Utilisation d'équipements existants, recours aux infrastructures temporaires et contrats conjoints avec d'autres collectivités... Ces nouvelles mesures ont été adoptées lundi 8 décembre, à l'unanimité par le Comité international olympique (CIO), en session à Monaco. Objectif principal : assouplir le processus de candidature et diminuer le coût des Jeux. Réactions de Bernard Lapasset, président du Comité français pour le sport à l'international.

Utilisation d'équipements existants, recours aux infrastructures temporaires et contrats conjoints avec d'autres collectivités... Ces nouvelles mesures, voulues par le président du Comité international olympique (CIO), Thomas Bach dans son Agenda-2020, ont été adoptées lundi 8 décembre à l'unanimité par les 104 membres du CIO réunis en session à Monaco.

Diminuer le coût des Jeux

Au nombre de quarante, elles visent à assouplir le processus de candidature et à diminuer le coût des Jeux, après la polémique sur Sotchi (JO d'hiver 2014) et dans un contexte de crise économique. Désormais, le CIO incitera donc à l'"usage maximal des équipements existants et des installations temporaires", ont entériné les membres du CIO.

 

Cette nouvelle philosophie met sur la touche le modèle des Parcs Olympiques, en vigueur depuis les Jeux de Sydney en 2000 et jusqu'à ceux de Londres en 2012. "Autant le dossier de Paris-2012 était construit autour d'un Parc Olympique, autant ce ne serait pas le cas d'une candidature pour 2024", a déjà commenté à la presse Denis Masseglia, président du Comité national olympique français (CNOSF).
Le CIO est aussi revenu sur l'unité de lieu, en rendant possible l'organisation conjointe de jeux Olympiques entre plusieurs villes, voire deux pays.

 

"Une ville organisant les Jeux d'été pourrait en théorie faire appel à un autre pays pour y utiliser une infrastructure au coût élevé, par exemple un site de canoë-kayak", a décrypté le CIO sur son site.

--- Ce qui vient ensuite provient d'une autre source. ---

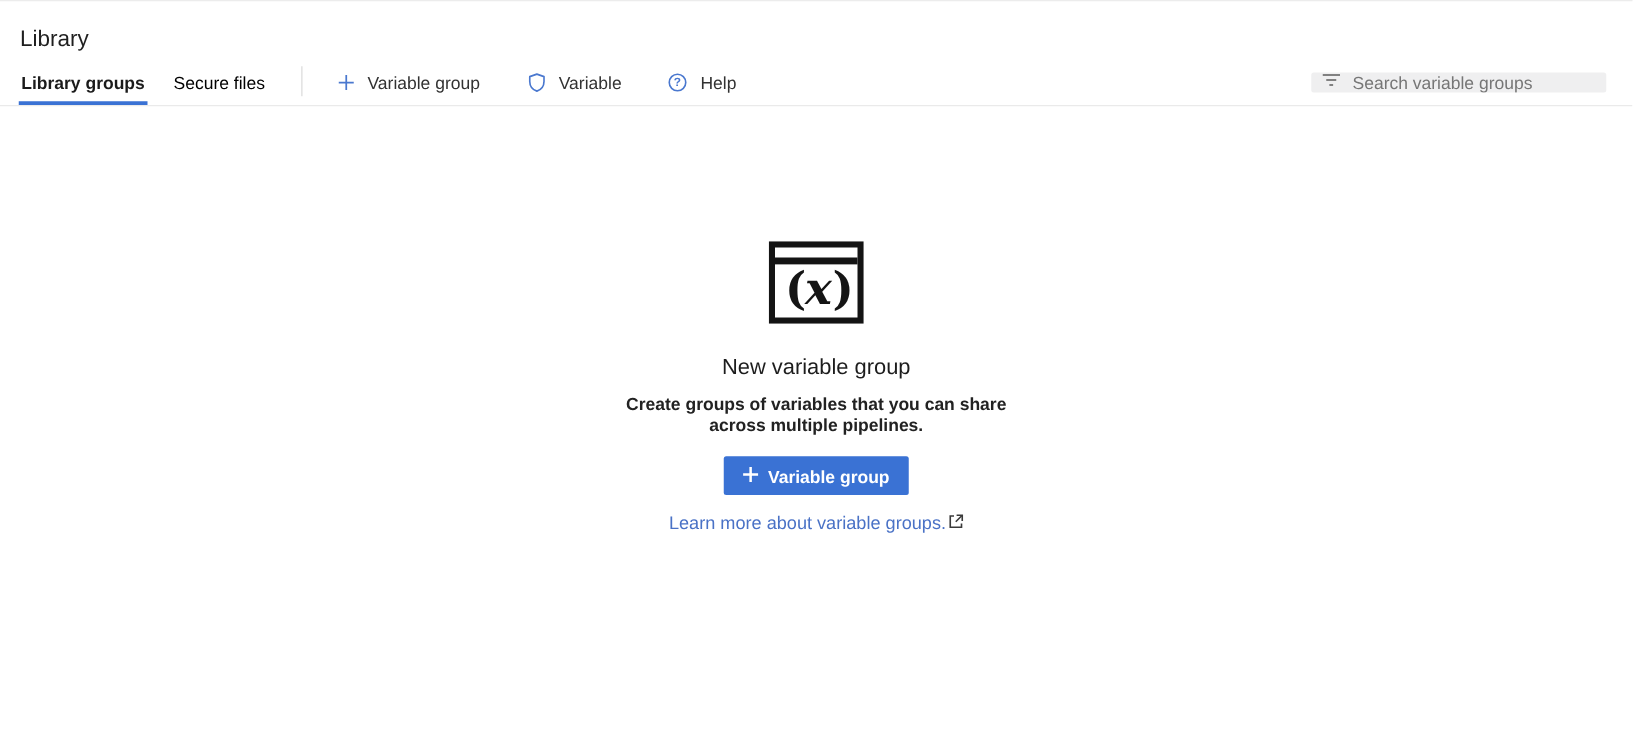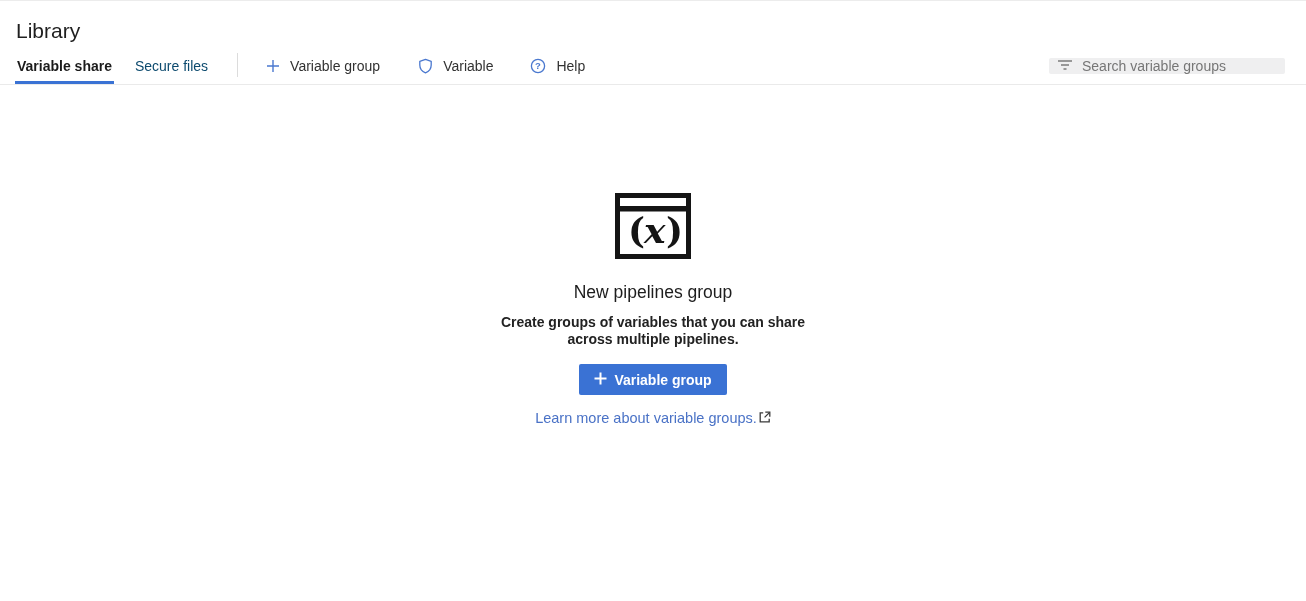"Library" .page-title { font-size: 21px -> 18px }
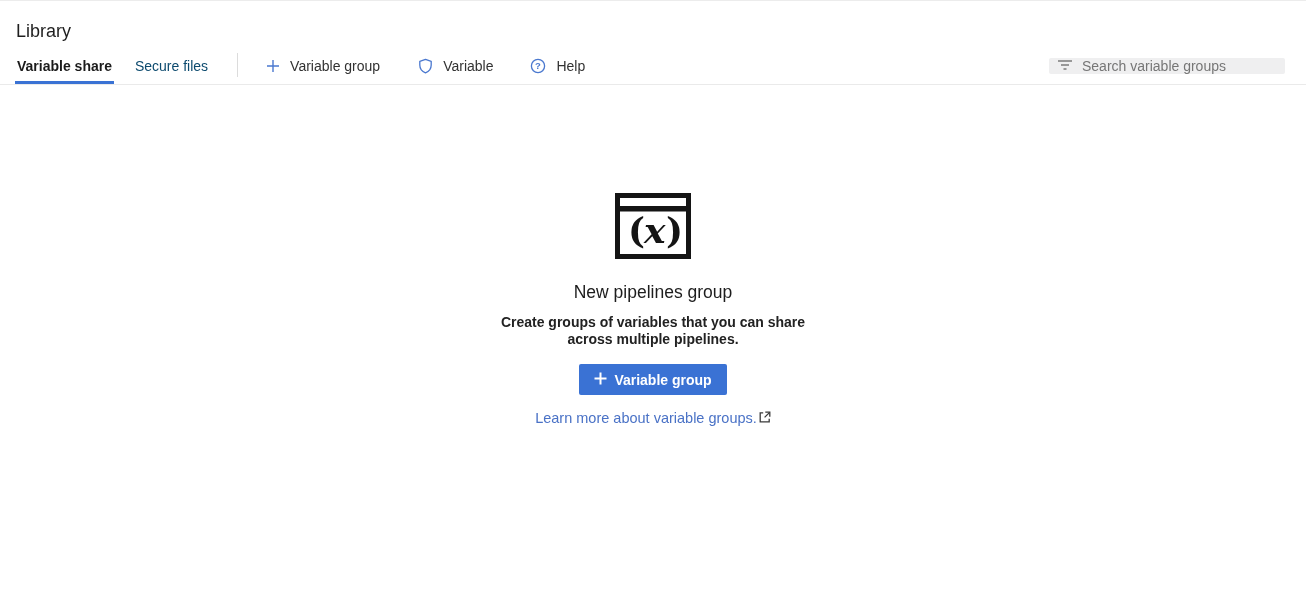"Variable share" span { text: Variable share -> Library groups }
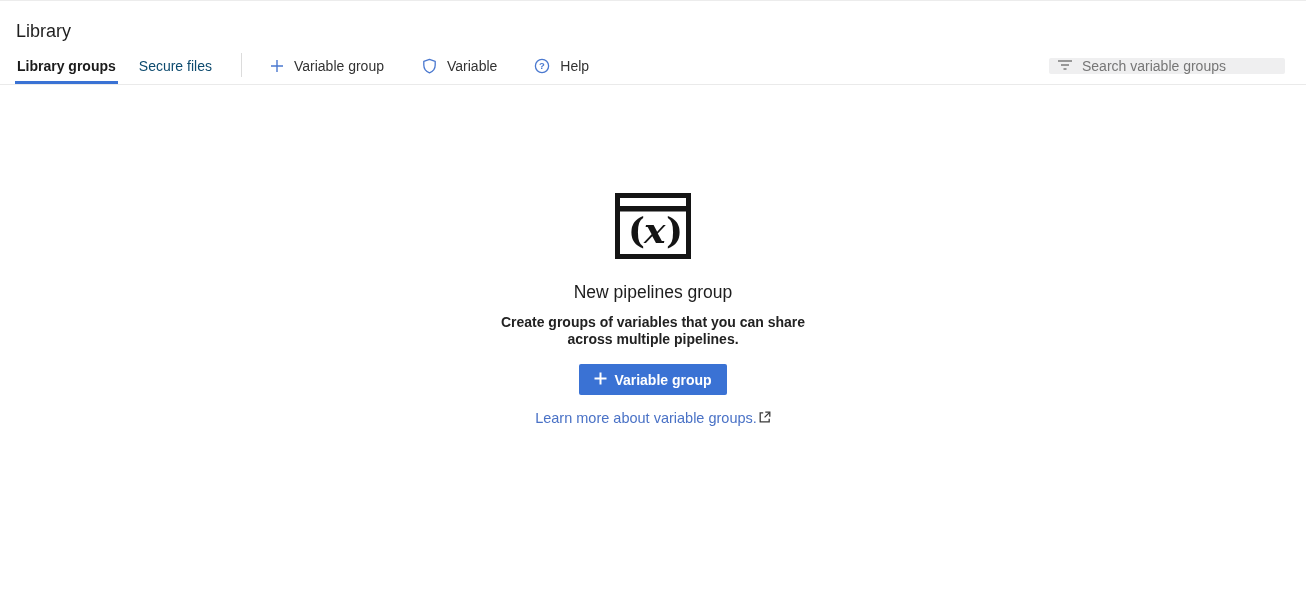"Secure files" .tab { color: #0c4a6e -> #000000 }
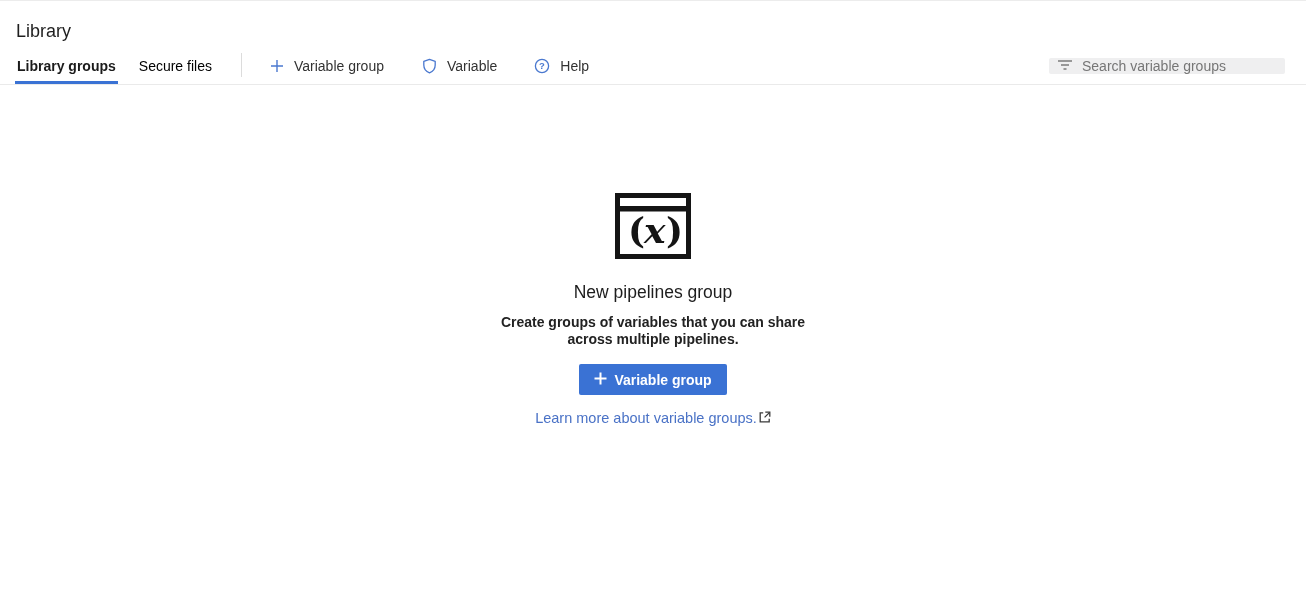"New pipelines group" div.empty-title { text: pipelines -> variable }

"Ne plus construire pour le plaisir de construire", Bernard Lapasset

"Il y a beaucoup de choses très positives à cet égard", confie à Batiactu Bernard Lapasset, président de la Fédération internationale World rugby, président du Comité français pour le sport à l'international, représentant la France à Monaco. Ce n'est pas simplement un catalogue, c'est vraiment un travail de réflexion car dorénavant, il ne faut plus construire pour le plaisir de construire. D'ailleurs, le président du CIO l'avait averti, tous les équipements doivent répondre aux enjeux de l'efficacité énergétique, c'est un héritage de l'olympisme qui est en jeu."

 

Une question importante dans le cas de la France : si la maire de Paris, Anne Hidalgo, se montre très réservée et prudente sur une candidature de Paris pour 2024, l'État et la région Ile-de-France s'y sont à l'inverse dit favorables. Si elle était candidate, Paris pourrait donc s'appuyer sur d'autres collectivités du Grand Paris. Bâti autour d'équipements existants ou temporaires, le dossier parisien n'aurait ni la même physionomie, ni surtout le même coût qu'un projet concentré autour d'un pôle olympique aujourd'hui quasi impossible à insérer dans Paris et sa proximité. "Le dossier de la pré-candidature sera présenté en février prochain pour préparer une éventuelle candidature au plus tard qui devra être remise en septembre 2015", conclut Bernard Lapasset. A suivre.